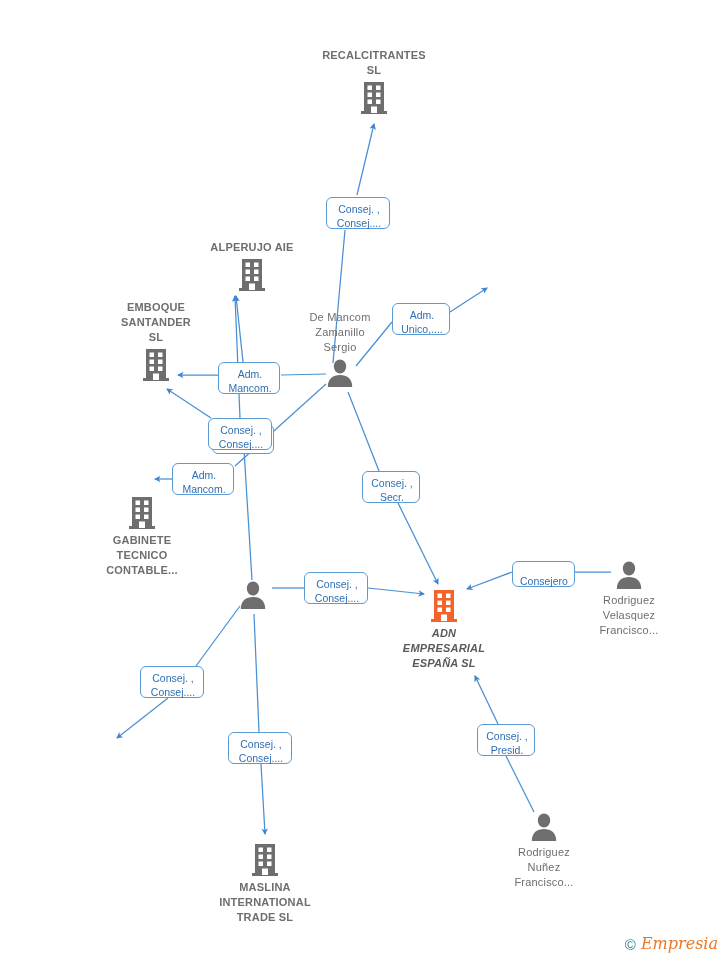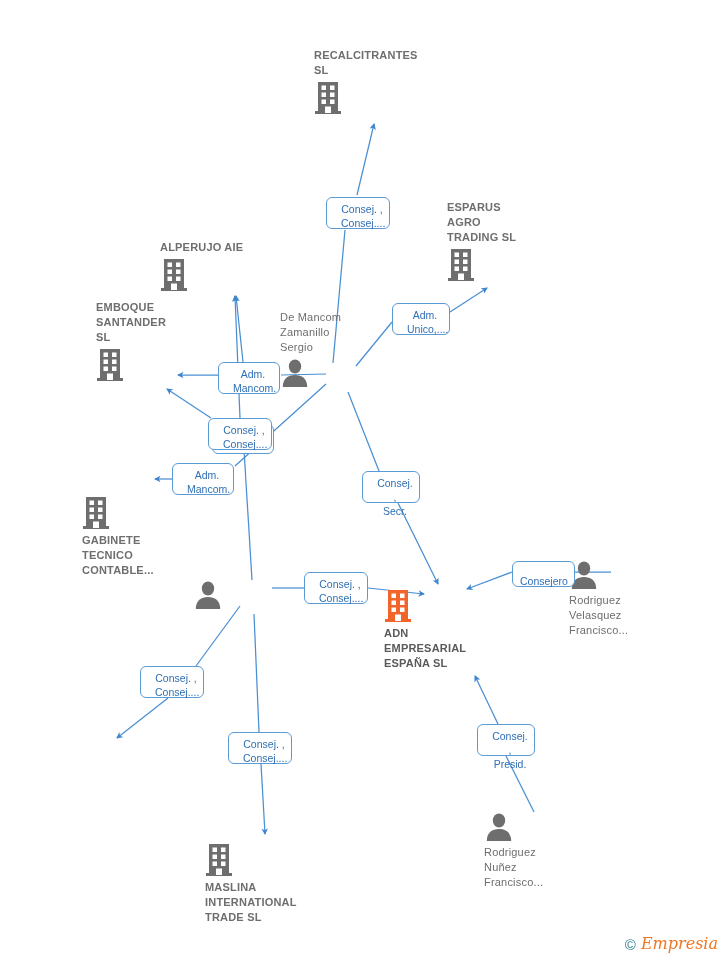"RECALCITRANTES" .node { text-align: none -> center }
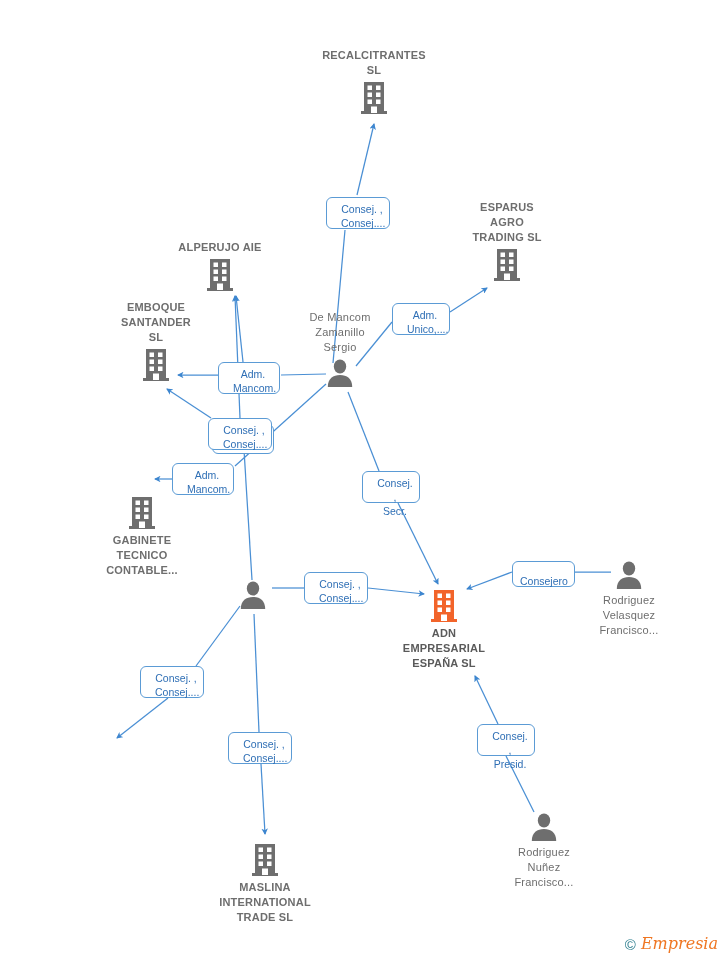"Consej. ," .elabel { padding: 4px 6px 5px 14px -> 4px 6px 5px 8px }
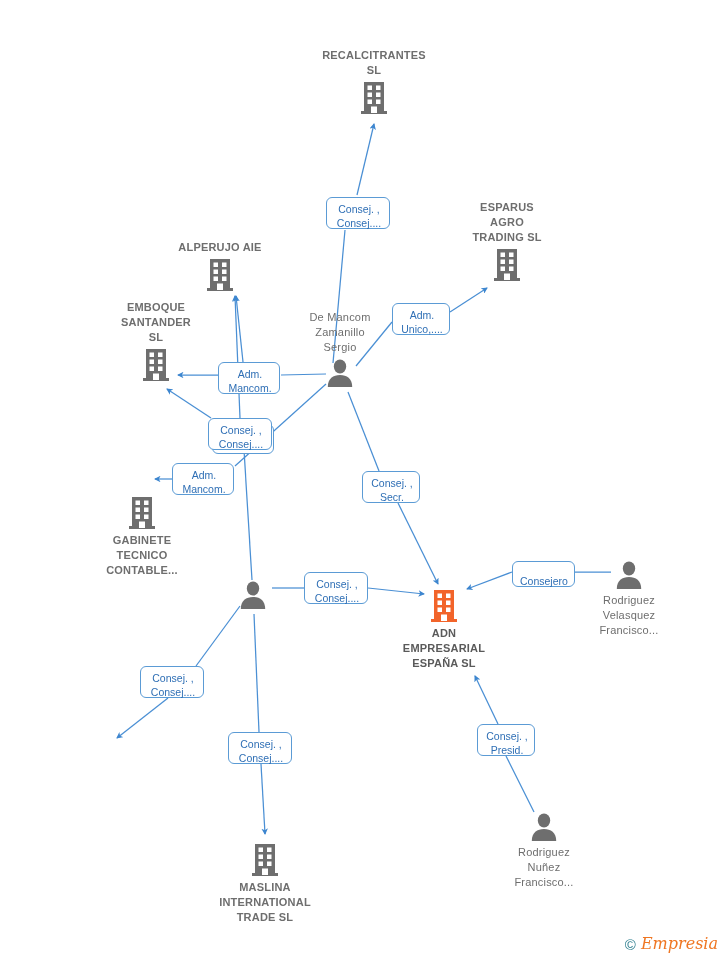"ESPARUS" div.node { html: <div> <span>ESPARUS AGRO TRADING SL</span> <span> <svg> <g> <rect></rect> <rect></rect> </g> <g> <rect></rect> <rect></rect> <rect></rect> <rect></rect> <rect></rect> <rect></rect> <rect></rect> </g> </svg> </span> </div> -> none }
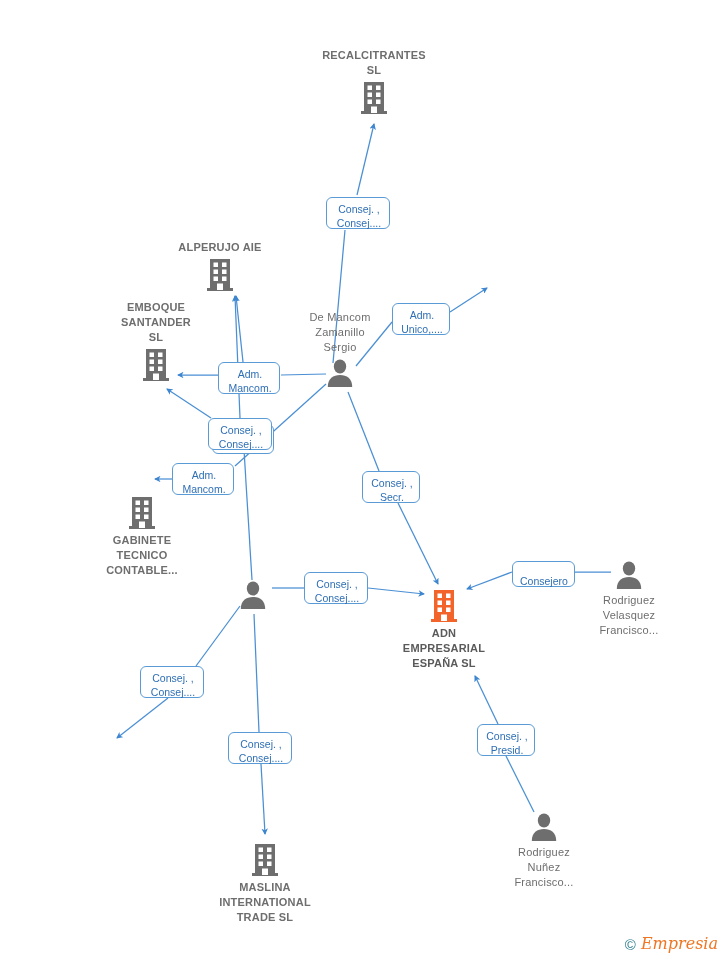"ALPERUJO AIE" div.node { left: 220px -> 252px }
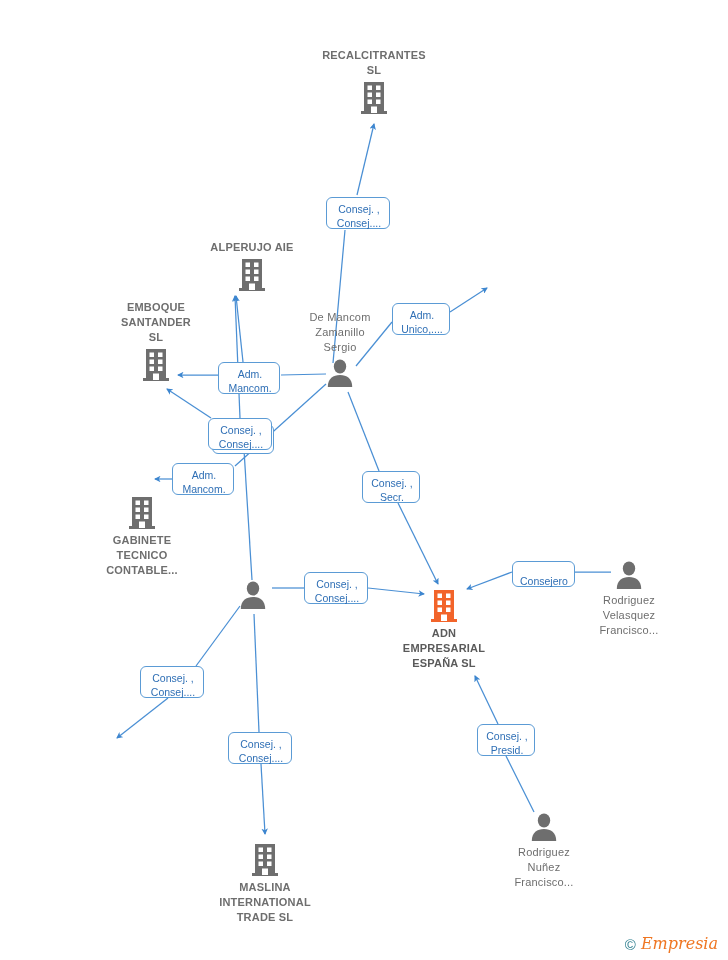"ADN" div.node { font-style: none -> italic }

· · ·

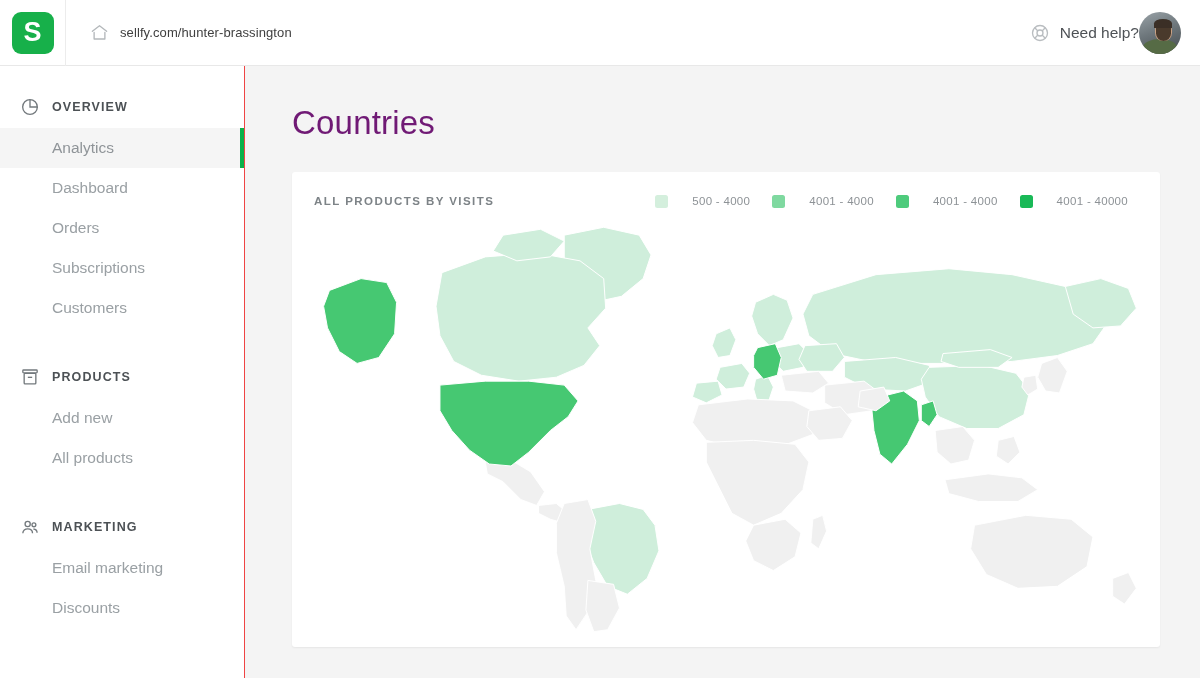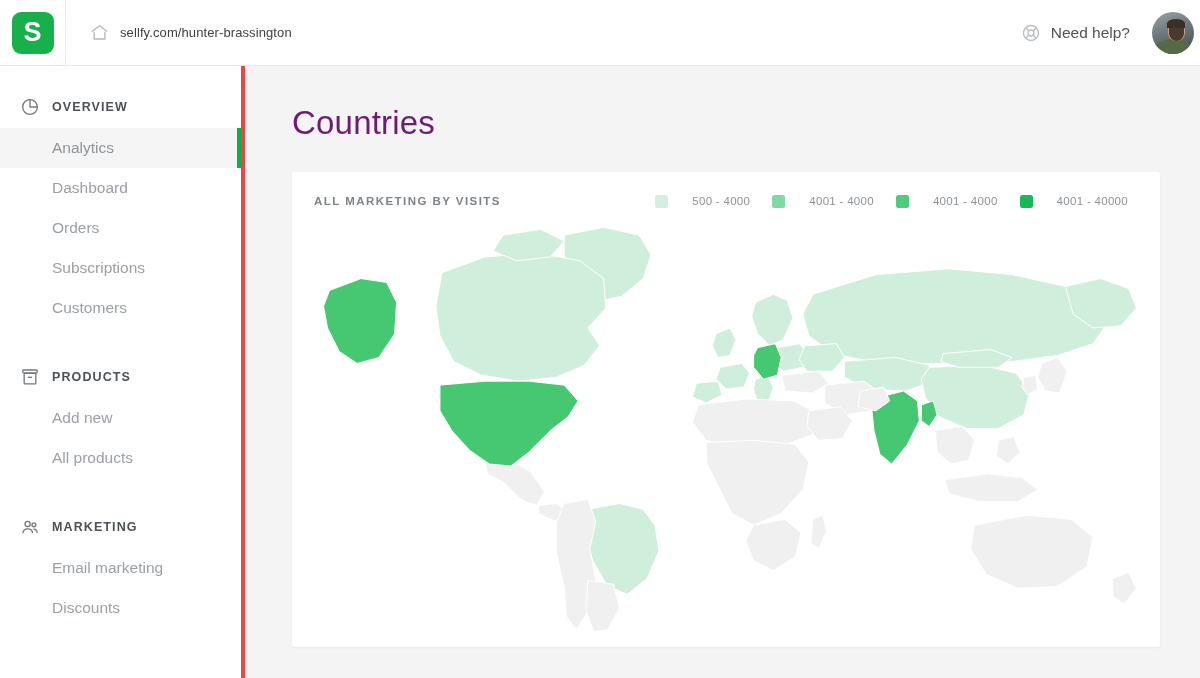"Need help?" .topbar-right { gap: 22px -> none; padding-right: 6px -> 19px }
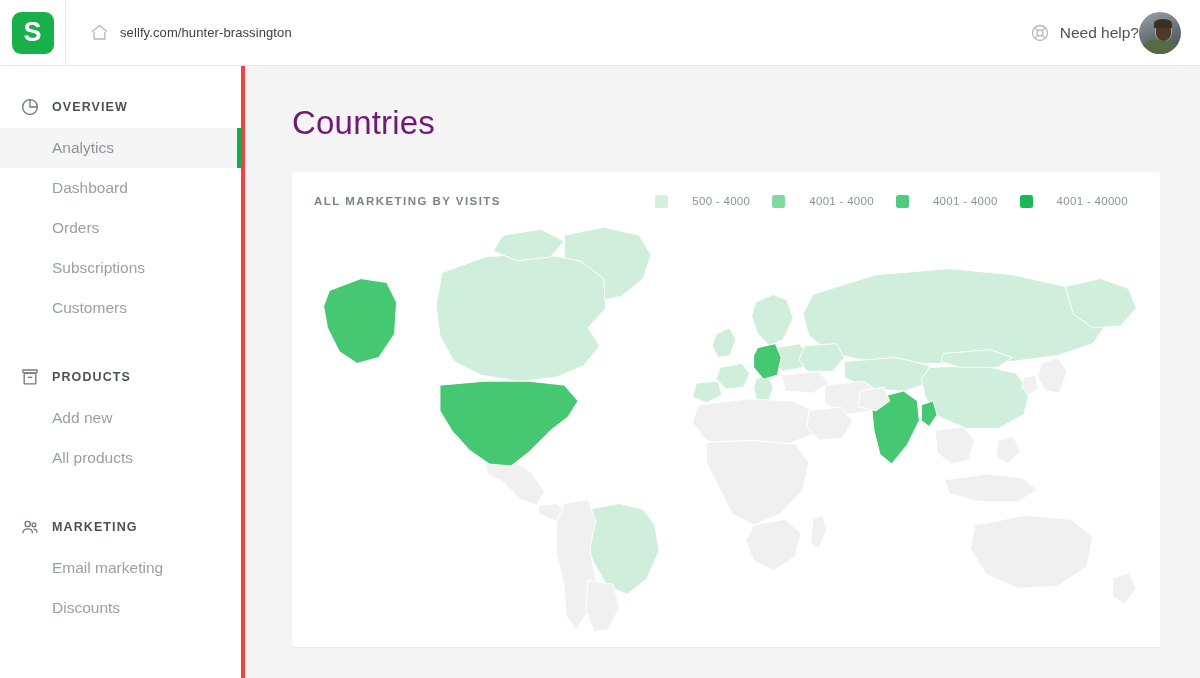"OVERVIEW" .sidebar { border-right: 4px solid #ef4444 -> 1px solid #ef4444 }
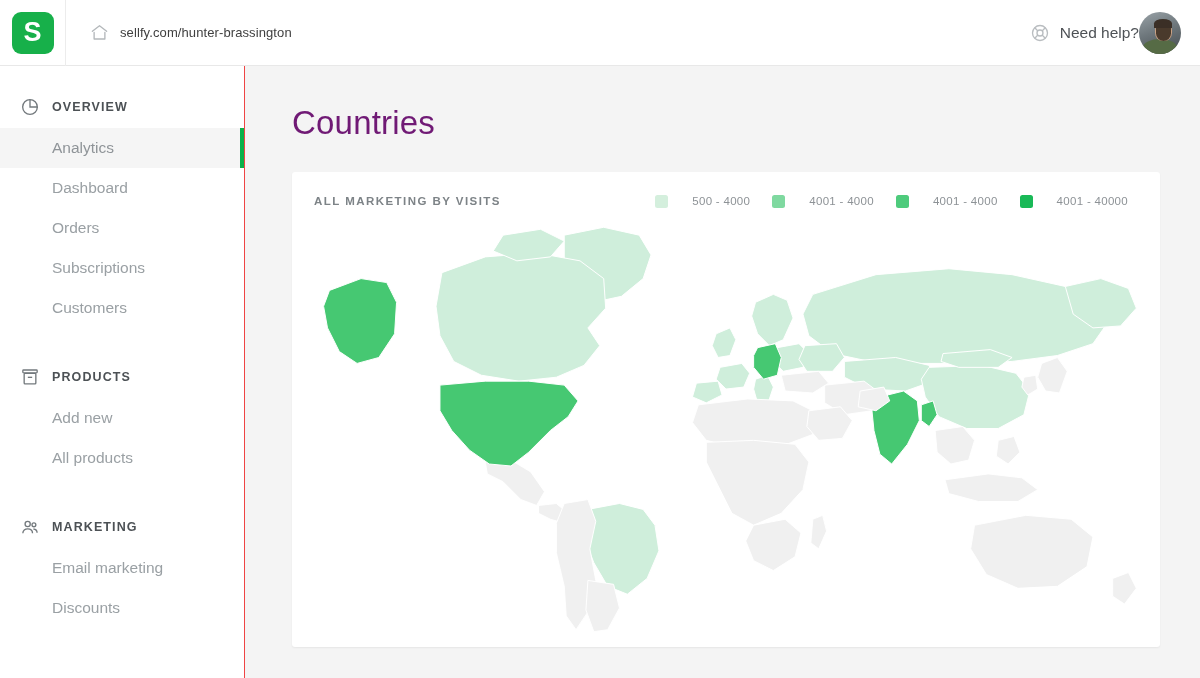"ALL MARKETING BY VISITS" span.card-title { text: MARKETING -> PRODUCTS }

· · ·

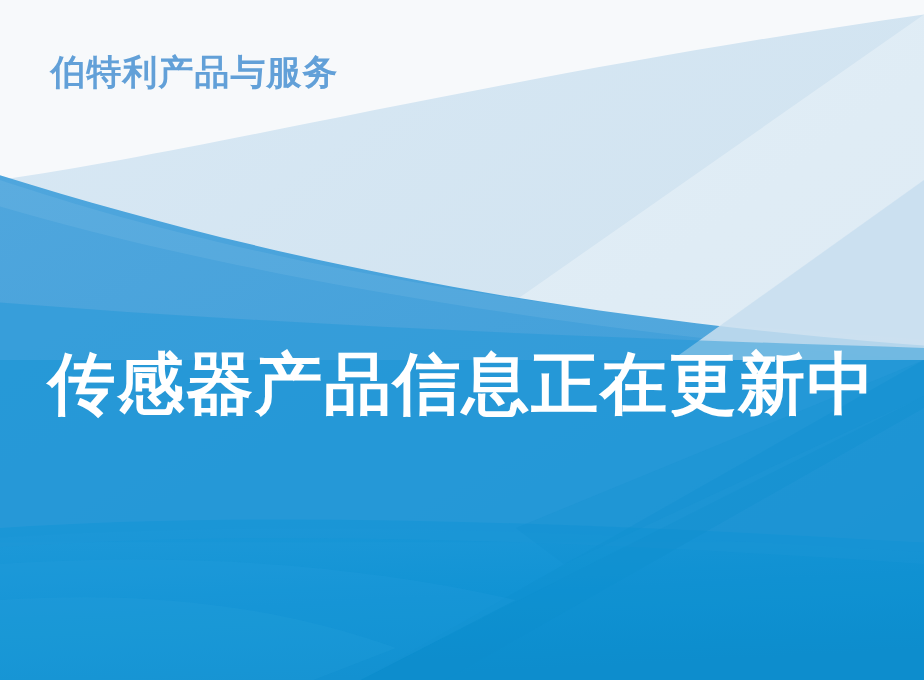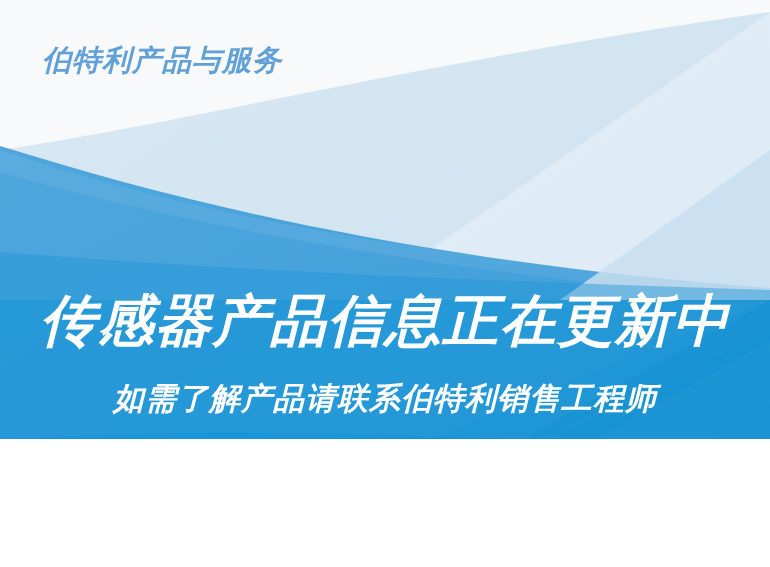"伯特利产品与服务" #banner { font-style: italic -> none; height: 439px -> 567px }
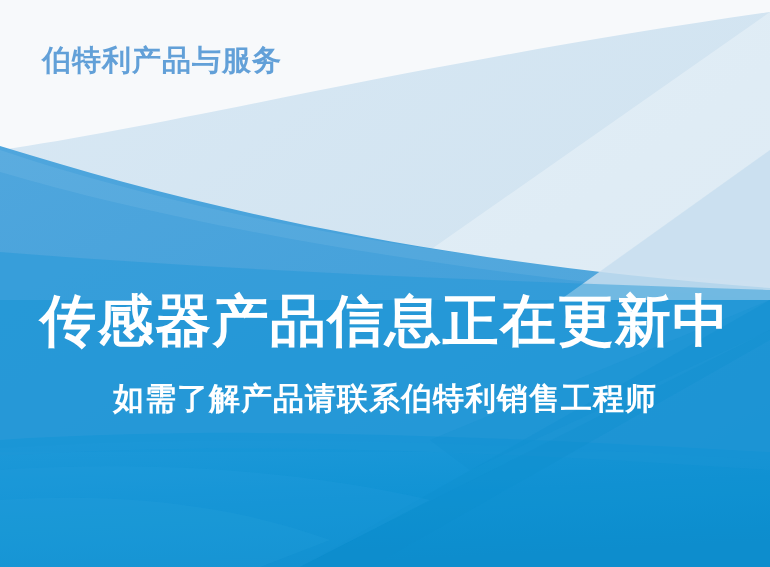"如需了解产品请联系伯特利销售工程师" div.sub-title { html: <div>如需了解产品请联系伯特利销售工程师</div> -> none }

· · ·

▶ PROBLEM REQUIREMENTS
In the entries above, find the line that contains "font-style: italic ->" and the line that contains "html: <div>如需了解产品请联系伯特利销售工程师</div> ->". Reproduce exactly those two lines and every line between them, but not the pictures.

▶ PROBLEM SOLUTION
"伯特利产品与服务" #banner { font-style: italic -> none; height: 439px -> 567px }
"如需了解产品请联系伯特利销售工程师" div.sub-title { html: <div>如需了解产品请联系伯特利销售工程师</div> -> none }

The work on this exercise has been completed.